Risorse turistiche integrate, collaborazione con sana competizione, un punto di riferimento che richiami turisti da tutto il mondo. È quello che si propone di fare il Sistema Turistico Golfo dei Poeti, Val di Magra e Val di Vara, il primo a ricevere il riconoscimento della Regione nell’ambito della riforma del turismo varata nell’agosto del 2004. Se ne parla oggi a Porto Lotti, in viale San Bartolomeo alla Spezia nell’ambito del convegno «Golfo dei poeti, Val di Magra e Val di Vara. Una nuova destinazione turistica di successo». Il sistema ha come mission lo sviluppo turistico del territorio. Tale piano prevede di valorizzare le specifiche identità di tutte le comunità locali e dei privati presenti sul territorio, allo scopo di minimizzare gli impatti ambientali e socioculturali del turismo.

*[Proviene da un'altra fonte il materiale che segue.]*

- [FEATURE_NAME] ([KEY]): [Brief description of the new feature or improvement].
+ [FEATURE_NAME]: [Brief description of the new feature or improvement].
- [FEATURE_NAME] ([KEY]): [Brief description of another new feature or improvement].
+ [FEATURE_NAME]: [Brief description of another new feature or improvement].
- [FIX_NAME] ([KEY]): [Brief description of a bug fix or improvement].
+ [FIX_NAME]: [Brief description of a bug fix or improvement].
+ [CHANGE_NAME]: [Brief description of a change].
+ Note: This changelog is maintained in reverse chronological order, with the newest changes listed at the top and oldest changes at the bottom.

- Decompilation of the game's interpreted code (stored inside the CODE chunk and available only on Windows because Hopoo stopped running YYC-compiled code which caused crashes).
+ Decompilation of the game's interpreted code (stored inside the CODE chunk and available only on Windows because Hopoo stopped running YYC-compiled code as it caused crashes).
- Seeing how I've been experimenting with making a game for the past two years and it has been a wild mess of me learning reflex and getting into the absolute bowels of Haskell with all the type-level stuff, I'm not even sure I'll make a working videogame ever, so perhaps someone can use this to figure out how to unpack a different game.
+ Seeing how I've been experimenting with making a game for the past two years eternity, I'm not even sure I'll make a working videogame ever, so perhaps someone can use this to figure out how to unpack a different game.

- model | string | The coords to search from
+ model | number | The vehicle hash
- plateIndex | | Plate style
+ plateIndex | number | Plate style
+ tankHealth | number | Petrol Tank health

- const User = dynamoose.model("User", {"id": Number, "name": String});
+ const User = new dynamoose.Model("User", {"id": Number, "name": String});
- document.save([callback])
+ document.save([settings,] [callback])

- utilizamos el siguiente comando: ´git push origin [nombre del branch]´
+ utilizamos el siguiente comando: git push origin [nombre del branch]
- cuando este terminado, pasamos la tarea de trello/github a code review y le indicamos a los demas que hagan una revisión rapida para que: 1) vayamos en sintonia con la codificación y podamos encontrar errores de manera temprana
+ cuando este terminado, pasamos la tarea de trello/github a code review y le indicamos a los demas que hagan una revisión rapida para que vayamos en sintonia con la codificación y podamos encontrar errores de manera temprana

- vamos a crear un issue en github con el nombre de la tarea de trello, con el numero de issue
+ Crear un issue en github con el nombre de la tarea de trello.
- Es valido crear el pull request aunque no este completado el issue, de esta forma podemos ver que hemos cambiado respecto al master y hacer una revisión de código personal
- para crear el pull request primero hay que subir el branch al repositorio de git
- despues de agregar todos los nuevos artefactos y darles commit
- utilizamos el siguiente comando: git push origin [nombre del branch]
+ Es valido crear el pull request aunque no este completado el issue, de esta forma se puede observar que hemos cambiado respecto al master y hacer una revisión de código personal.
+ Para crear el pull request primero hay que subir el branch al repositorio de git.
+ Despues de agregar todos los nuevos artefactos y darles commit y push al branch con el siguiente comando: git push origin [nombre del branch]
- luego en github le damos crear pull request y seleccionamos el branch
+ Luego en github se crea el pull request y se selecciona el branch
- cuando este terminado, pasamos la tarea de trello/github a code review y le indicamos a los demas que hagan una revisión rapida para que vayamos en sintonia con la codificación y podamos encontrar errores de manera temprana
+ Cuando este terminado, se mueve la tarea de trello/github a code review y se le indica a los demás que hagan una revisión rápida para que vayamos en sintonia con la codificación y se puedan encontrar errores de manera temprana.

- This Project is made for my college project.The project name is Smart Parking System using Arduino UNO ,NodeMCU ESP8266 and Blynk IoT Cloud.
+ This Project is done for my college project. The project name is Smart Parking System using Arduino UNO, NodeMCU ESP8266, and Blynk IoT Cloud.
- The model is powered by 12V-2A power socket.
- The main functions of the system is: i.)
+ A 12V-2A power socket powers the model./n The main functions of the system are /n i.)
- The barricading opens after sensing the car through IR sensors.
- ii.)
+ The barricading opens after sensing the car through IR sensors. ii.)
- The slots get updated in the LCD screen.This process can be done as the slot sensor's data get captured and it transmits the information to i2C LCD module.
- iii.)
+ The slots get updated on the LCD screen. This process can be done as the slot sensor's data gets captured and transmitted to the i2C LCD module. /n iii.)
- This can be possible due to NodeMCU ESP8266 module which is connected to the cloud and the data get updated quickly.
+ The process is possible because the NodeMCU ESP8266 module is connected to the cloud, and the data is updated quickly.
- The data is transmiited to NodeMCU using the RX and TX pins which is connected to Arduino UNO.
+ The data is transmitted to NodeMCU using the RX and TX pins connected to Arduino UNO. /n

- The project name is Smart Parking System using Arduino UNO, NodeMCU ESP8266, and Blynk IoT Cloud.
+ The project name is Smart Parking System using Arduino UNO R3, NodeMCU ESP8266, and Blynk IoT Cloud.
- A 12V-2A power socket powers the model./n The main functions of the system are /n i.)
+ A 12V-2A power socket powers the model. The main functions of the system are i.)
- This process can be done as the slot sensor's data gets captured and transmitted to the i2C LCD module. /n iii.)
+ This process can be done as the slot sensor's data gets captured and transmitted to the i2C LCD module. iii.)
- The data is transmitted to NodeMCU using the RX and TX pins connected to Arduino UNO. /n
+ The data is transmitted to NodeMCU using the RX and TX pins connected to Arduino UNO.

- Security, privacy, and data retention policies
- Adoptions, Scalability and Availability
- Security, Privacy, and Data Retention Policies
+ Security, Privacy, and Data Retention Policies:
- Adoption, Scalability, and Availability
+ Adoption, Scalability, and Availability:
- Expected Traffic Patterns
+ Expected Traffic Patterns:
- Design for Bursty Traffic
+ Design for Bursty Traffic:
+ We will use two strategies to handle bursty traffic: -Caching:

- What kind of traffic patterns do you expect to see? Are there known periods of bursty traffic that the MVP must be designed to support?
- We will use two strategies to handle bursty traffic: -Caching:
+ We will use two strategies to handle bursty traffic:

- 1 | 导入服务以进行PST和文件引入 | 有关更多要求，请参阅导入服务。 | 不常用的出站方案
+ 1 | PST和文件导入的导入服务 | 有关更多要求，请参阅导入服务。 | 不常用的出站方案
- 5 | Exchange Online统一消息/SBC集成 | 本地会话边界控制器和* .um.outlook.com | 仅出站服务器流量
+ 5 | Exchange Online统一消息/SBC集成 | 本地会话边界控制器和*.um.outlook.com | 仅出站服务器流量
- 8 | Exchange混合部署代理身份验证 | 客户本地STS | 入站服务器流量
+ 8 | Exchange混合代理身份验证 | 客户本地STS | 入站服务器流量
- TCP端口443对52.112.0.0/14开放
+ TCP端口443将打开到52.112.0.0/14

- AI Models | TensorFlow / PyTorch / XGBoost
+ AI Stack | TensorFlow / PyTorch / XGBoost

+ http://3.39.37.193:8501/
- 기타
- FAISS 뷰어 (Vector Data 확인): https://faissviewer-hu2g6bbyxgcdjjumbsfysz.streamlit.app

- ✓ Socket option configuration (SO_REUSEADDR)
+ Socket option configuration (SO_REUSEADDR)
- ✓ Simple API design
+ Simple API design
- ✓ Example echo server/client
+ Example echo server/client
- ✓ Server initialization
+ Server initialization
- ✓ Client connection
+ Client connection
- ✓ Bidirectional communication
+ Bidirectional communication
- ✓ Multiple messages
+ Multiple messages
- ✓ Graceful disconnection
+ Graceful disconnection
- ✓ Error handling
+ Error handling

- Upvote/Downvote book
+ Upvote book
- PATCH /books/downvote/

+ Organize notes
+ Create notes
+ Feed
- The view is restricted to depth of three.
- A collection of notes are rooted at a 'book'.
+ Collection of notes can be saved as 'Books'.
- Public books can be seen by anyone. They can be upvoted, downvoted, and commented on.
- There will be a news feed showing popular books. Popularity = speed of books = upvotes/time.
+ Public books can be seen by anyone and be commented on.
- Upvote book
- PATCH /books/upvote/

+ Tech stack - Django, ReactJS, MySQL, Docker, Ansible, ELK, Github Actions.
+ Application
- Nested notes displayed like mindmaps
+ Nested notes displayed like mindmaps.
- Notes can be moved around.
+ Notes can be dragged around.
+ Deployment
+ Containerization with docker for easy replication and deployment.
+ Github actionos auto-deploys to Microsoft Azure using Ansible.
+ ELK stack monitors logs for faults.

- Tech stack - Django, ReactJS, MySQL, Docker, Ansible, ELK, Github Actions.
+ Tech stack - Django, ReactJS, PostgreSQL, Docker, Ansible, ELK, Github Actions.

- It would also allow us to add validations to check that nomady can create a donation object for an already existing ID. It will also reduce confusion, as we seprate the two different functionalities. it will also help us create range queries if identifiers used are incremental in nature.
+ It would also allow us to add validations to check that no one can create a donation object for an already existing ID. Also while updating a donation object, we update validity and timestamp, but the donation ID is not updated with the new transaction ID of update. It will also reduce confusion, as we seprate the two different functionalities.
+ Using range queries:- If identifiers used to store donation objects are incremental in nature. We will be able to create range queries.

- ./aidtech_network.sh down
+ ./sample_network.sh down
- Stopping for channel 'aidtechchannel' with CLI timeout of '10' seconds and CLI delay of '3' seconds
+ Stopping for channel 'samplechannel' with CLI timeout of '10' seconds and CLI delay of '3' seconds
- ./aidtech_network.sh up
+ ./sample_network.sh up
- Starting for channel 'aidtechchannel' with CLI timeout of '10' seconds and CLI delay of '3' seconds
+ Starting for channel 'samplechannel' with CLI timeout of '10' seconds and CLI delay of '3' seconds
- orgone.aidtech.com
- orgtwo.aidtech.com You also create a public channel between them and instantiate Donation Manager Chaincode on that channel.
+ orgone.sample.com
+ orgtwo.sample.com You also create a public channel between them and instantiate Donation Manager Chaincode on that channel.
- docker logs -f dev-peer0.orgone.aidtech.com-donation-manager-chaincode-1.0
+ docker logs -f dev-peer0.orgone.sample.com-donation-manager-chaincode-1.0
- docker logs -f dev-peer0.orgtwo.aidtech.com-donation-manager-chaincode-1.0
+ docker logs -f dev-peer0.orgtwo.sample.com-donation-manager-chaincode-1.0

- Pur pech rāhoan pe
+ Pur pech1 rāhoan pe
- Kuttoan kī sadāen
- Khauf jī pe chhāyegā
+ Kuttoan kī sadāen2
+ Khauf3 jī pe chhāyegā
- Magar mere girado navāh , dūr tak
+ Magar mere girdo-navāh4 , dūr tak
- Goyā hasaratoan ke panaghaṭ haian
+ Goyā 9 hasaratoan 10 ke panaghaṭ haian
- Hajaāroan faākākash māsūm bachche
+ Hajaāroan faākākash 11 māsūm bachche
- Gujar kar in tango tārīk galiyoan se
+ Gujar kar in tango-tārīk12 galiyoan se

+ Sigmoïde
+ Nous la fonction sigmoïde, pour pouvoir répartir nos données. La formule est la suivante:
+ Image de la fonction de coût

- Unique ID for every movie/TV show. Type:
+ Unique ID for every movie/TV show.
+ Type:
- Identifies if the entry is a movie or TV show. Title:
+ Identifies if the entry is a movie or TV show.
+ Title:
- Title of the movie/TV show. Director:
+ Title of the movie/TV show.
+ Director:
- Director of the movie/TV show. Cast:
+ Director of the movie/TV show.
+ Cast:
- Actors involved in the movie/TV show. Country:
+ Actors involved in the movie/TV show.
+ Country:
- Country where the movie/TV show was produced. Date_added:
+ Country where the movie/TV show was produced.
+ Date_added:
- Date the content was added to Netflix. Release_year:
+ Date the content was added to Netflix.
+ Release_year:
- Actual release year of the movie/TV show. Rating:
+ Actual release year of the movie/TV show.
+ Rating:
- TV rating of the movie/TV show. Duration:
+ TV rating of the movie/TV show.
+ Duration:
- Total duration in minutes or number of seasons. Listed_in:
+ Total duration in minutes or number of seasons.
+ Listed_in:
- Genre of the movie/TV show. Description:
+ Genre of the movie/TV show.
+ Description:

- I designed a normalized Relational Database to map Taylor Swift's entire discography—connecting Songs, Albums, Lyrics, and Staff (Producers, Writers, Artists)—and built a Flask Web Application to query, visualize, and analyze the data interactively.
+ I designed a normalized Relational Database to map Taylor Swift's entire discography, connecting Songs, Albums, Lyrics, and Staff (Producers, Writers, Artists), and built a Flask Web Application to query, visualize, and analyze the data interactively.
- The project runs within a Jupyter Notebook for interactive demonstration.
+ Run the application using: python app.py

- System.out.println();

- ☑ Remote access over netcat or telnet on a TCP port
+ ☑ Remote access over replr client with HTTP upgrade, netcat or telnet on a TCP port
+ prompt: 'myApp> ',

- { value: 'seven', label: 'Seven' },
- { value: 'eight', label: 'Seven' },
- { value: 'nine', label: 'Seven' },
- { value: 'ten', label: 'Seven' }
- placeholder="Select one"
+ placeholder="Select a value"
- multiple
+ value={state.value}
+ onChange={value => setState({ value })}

Uno dei traguardi che il Sistema e il suo presidente Damiano Pinelli si pongono è quello di de-stagionalizzare l’offerta per fare in modo che il turismo duri tutto l’anno.
«Infatti - spiegano gli organizzatori del convegno tra cui figura anche l’Università degli Studi Milano Bicocca - una moderna industria dell’ospitalità si basa su aziende che possono operare in modo stabile e duraturo, e, in tal modo, generare effetti benefici per l’incremento del Pil locale, per le attività lavorative e una stabile occupazione, per il miglioramento della qualità della vita della popolazione residente». Il convegno di stamattina vedrà la presenza di relatori quali il professor Nicolò Costa, esperto di Sociologia del turismo e docente all’Università di Milano Bicocca e all’Università di Roma Tor Vergata e il «guru» catalano Josep Ejarque che ha ricette innovative per il turismo italiano.
Bandiere arancioni. Si svolge oggi all’Auditorium della Regione il primo consiglio direttivo dell’associazione Paesi Bandiera Arancione riuniti nell’associazione presieduta da Fulvio Gazzola che riunisce 98 dei 115 Comuni che hanno ottenuto il marchio del Touring Club.